Saturday, May 14, 2016

Waiting

Spending a lot of time waiting and not particularly enjoying it. There’s a lot of “fixin to” going on now. Repairs, new camping gear, and checking on plans seems to be the new rut I’m in.


I suppose there is value to proper preparation and all that, but I’m getting a little tired of it.


The Medalist I dropped off for repairs a couple of months ago hasn’t been touched yet. It may not be touched for a month more. I’m kind of worried he’ll just decide he doesn’t want to fix it and tell me he can’t and to come pick it up. The new pack isn’t available in my size and desired capacity now. Parts are being shipped, and then I can replace the scratched ground glass in my 4×5, but shipping from the east coast seems to take forever. It feels like everything is just out of reach no matter how hard I pedal.


Really, I’m ready to get on with it already.


It’s marathon weekend. In spite of being sick, Steph is running anyway. After this weekend, we’re out of reasons to stay in Denver, though. Hopefully, weather will co-operate and we’re out and off and running. We may just do some day hiking out and back from a campsite just to get started and give the new tent a test run. A small amount of progress would be good, and might do wonders for my waning sanity.


shoot-539I have the feeling I’m going to get sick of waiting and just decide “the hell with it, let’s go!” one afternoon. Which will either be epic, or tragic, depending on luck. I miss being out and up and away. I’m getting twitchy.


Waiting is the hardest part. Or so said some singer in the 80s, so it must be true.



Waiting

Saturday, May 7, 2016

Lost time

I’ve been down with the roughest encounter with influenza B I’ve ever had in my life. Two weeks lost to feeling like crap all the time and hacking up a lung. Half the office has had it, and coughing echos through my apartment building as well. Nothing to do for it but just outlive it, so I have been working on little else. Fever dreams and a crushing weakness to cap it all off.

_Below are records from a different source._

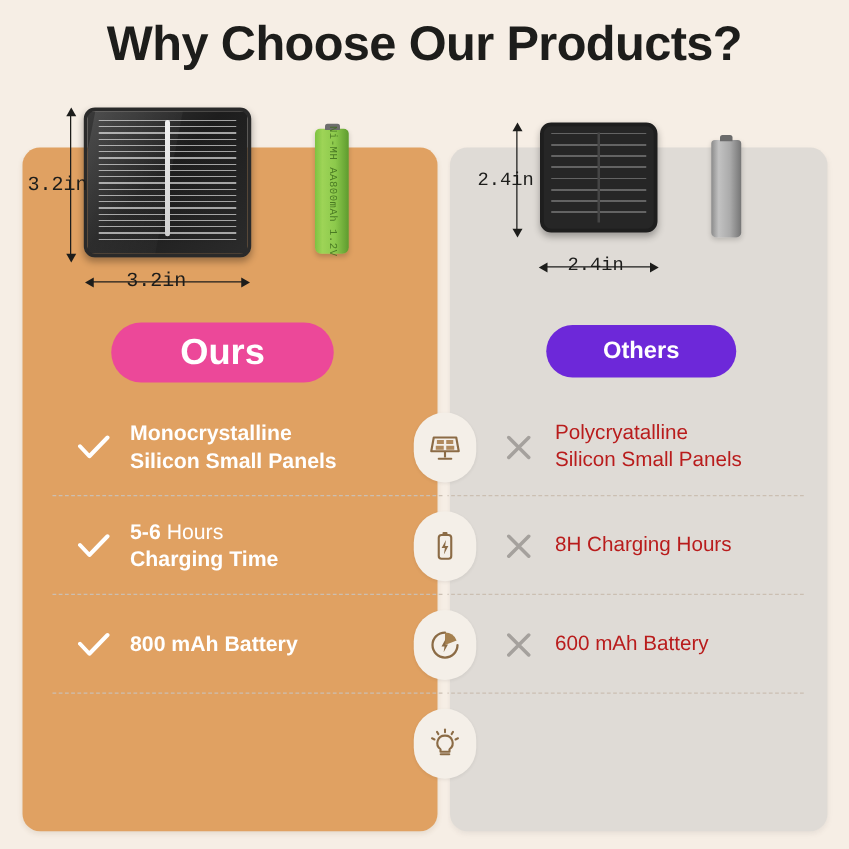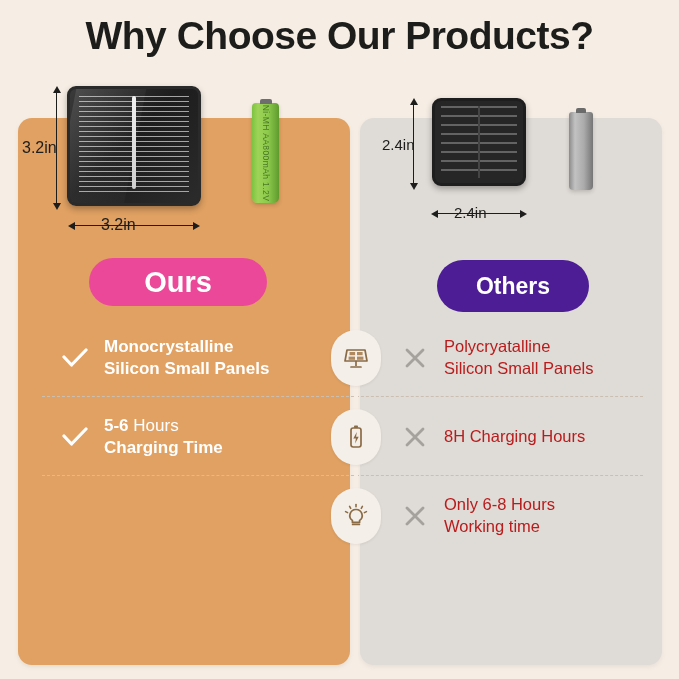"3.2in" .hero { font-family: none -> Liberation Mono, monospace }
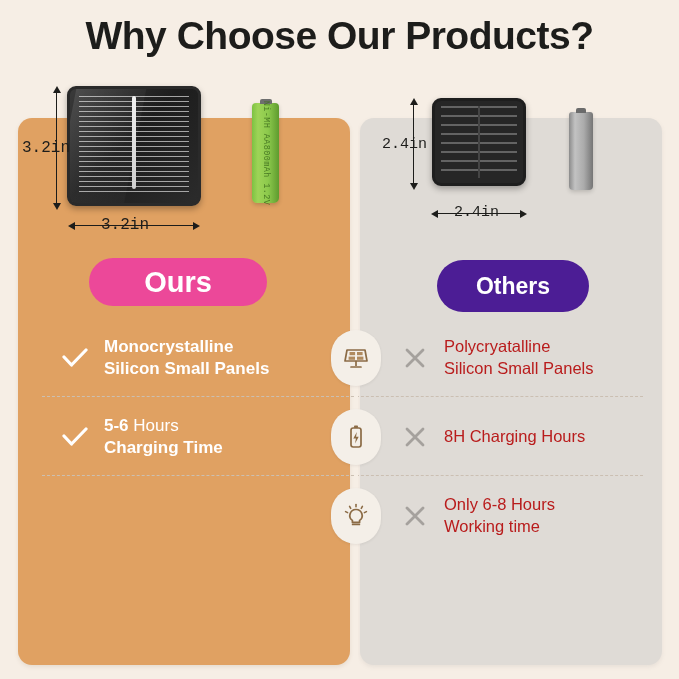"Others" .pill-others { background: #4c1d95 -> #6d28d9; font-size: 23px -> 19px; height: 52px -> 42px }
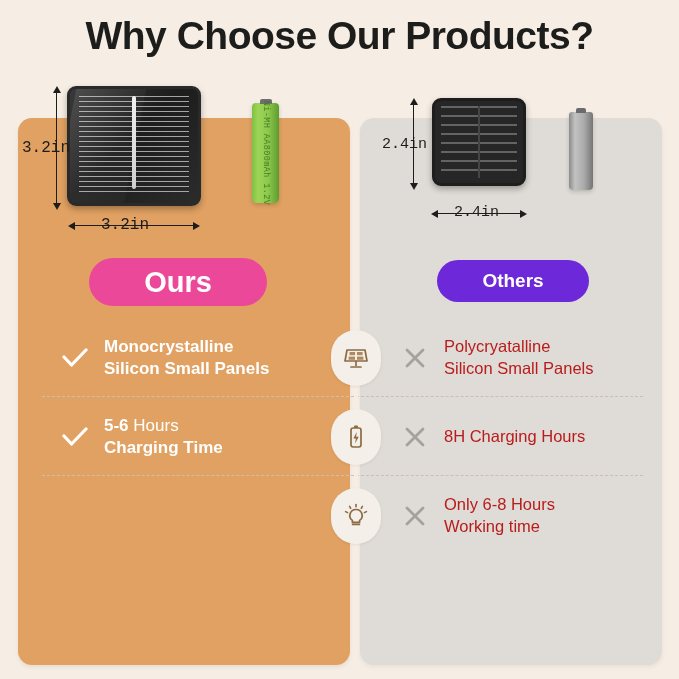"800 mAh Battery" div.row { html: none -> <div> <div> <span> <svg> <path></path> </svg> </span> <span>800 mAh Battery</span> </div> <div> <svg> <path></path> <path></path> <path></path> </svg> </div> <div> <span> <svg> <path></path> </svg> </span> <span>600 mAh Battery</span> </div> <div></div> </div> }
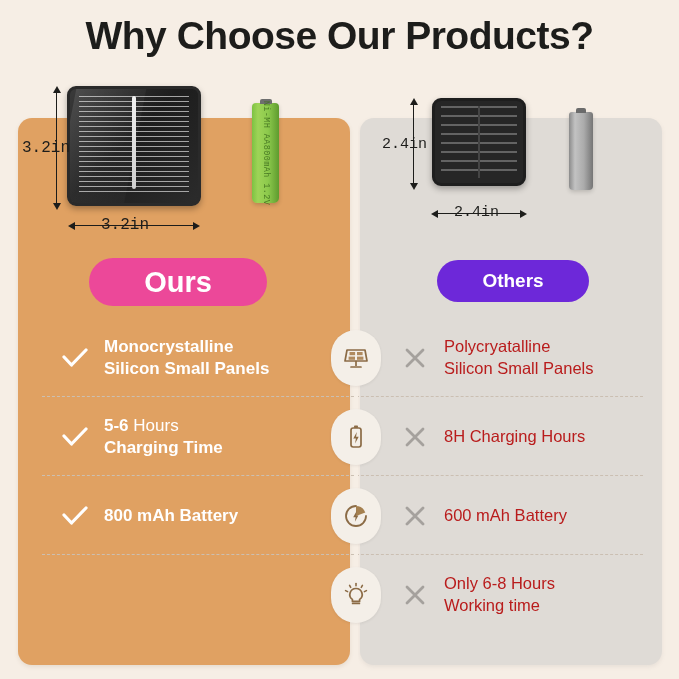"Only 6-8 Hours" div.side { html: <div> <span> <svg> <path></path> </svg> </span> <span> <span>Only 6-8 Hours</span><br> <span>Working time</span> </span> </div> -> none }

I’m feeling better. Steph, who came down with it as well, has turned the corner and is on her way to recovering. So now I’m trying to get it together to make up for lost time. Oddly enough, the film development backlog didn’t work itself out while I was sick. Nor did the horribly neglected scanning and cataloging project. Stupid elves or fairies or whoever was supposed to surprise me with getting everything done while I was bedridden didn’t actually do it. Fired, I tell you. They’re all fired.

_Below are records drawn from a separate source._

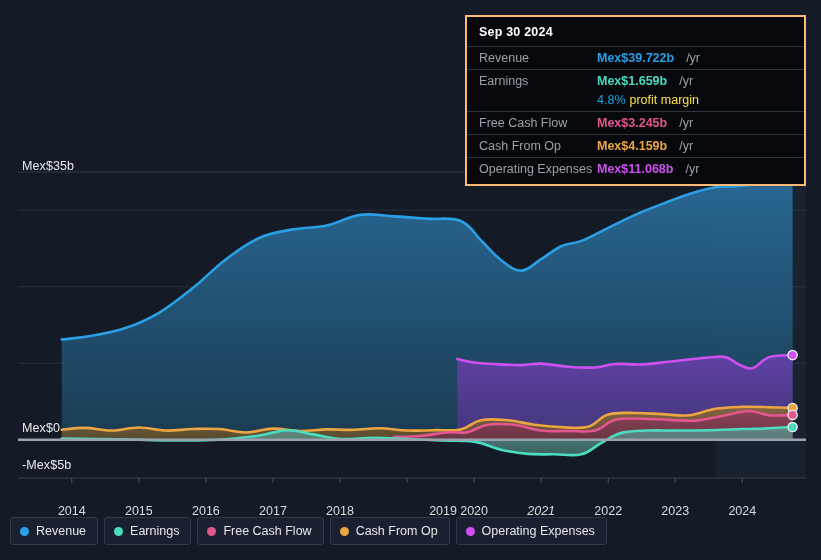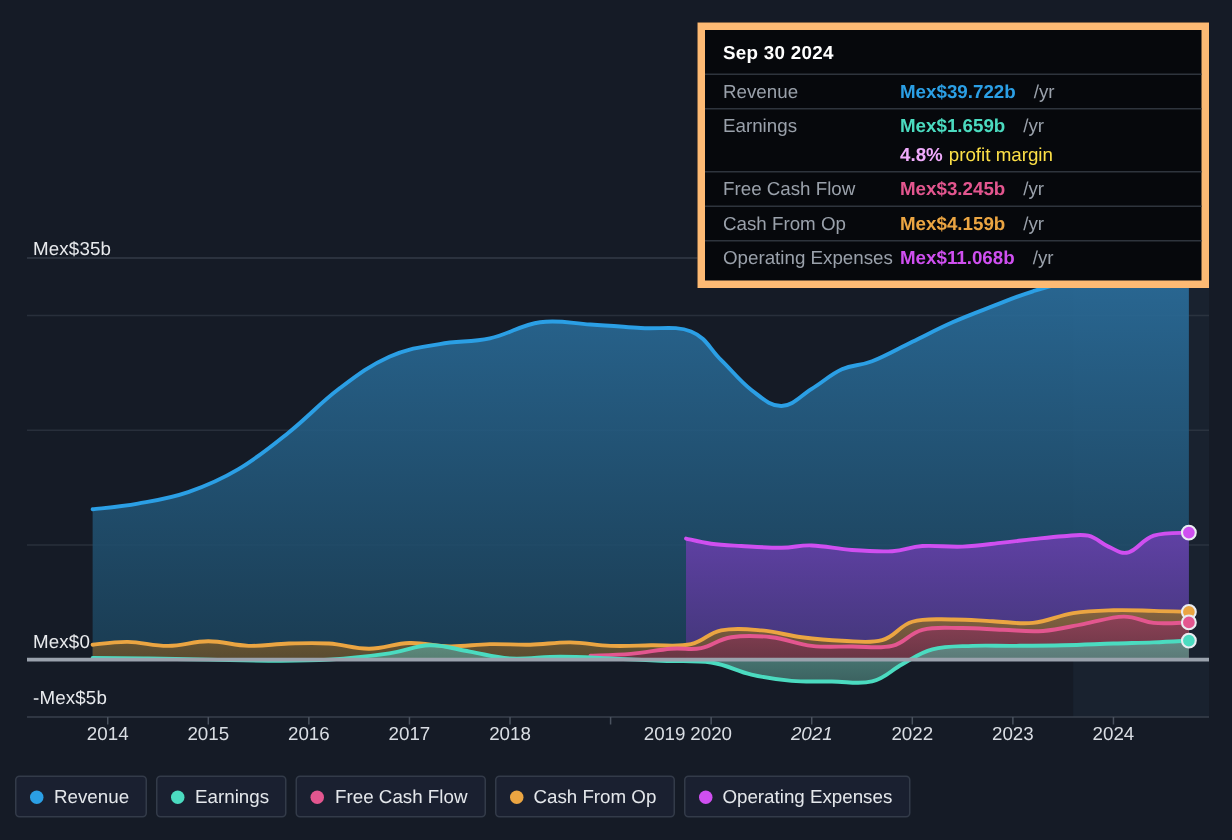"Sep 30 2024" #tooltip { border: 5px solid #fdba74 -> 2px solid #fdba74 }
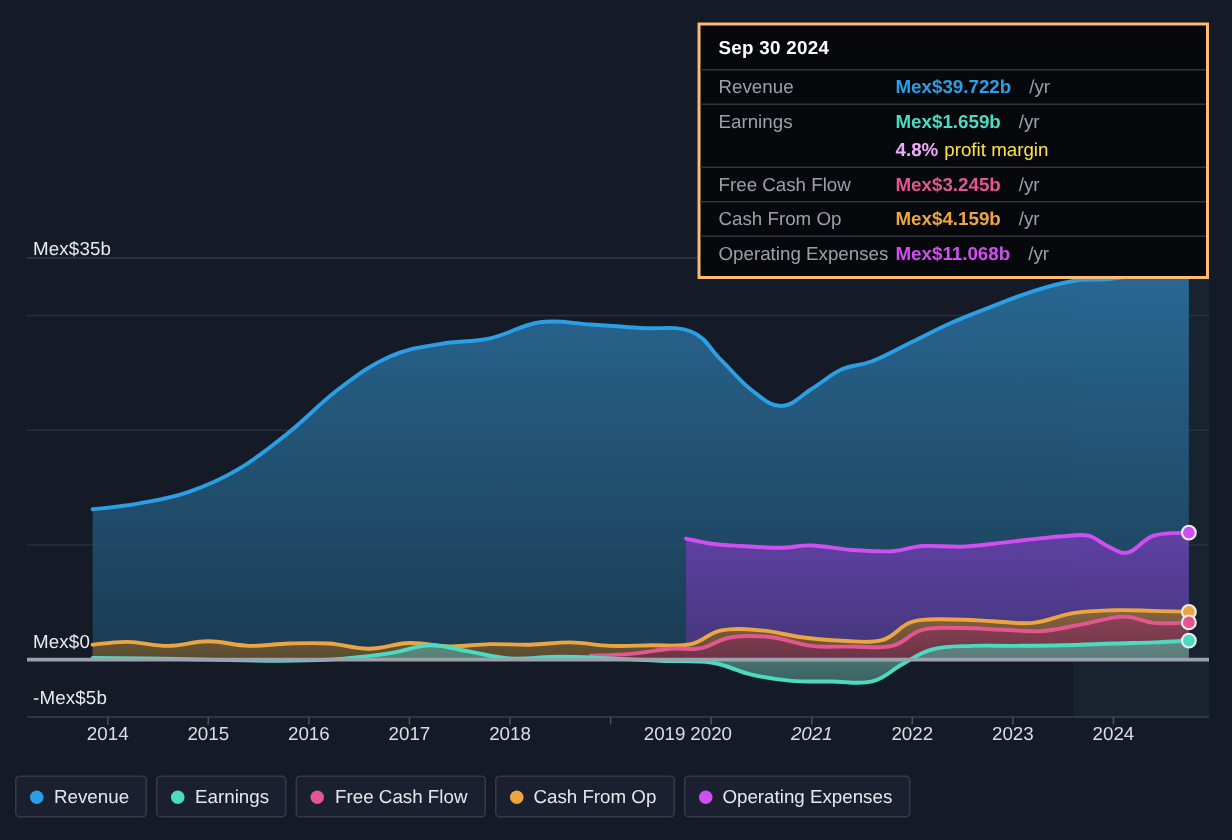"4.8%" .tt-margin-val { color: #f0abfc -> #0ea5e9; font-weight: bold -> normal }
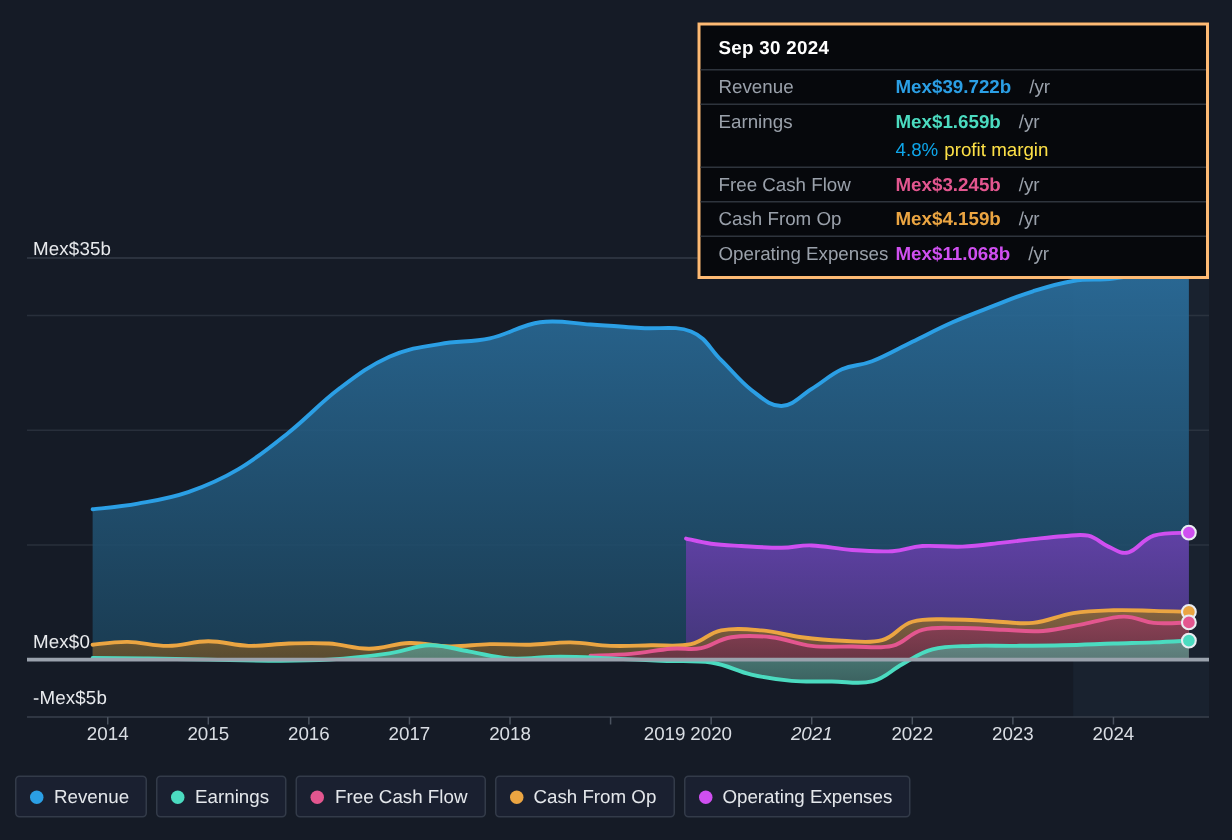"2014" #x-axis-labels { top: 482px -> 504px }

The best thing about losing time is it inspires you to make up time. So this summer, I am going to start a project I have been putting off for a while. Steph and I are going to go camping often this summer, and the gear has been laid in to do it. We cashed in our REI dividend, and now have the nicest tent I have ever owned. I need to sort a new pack and some odds and ends, and we’re off. Trips to the Colorado National Monument, a return to the Lost Creek Wilderness, and an exploration of the Black Canyon of the Gunnison are in the offing this summer, among other places.


If everything co-operates, I want to ride the Mickelson Trail in South Dakota as well. Easier when camping it.


shoot-538The project is a love story with the American west, capturing it as well as I can. I’ve been pouring over maps, pulling out old lists, and finding new places. This project will take more years than I have to finish, but a thing worth doing is always hard and the best ones are impossible. So I’ve been turning it over in my mind and making choices. Yes to here, maybe to there, narrowing it down a bit.


As soon as the virus dies, I am going to hit the ground running  and see what I can do. Making up for lost time.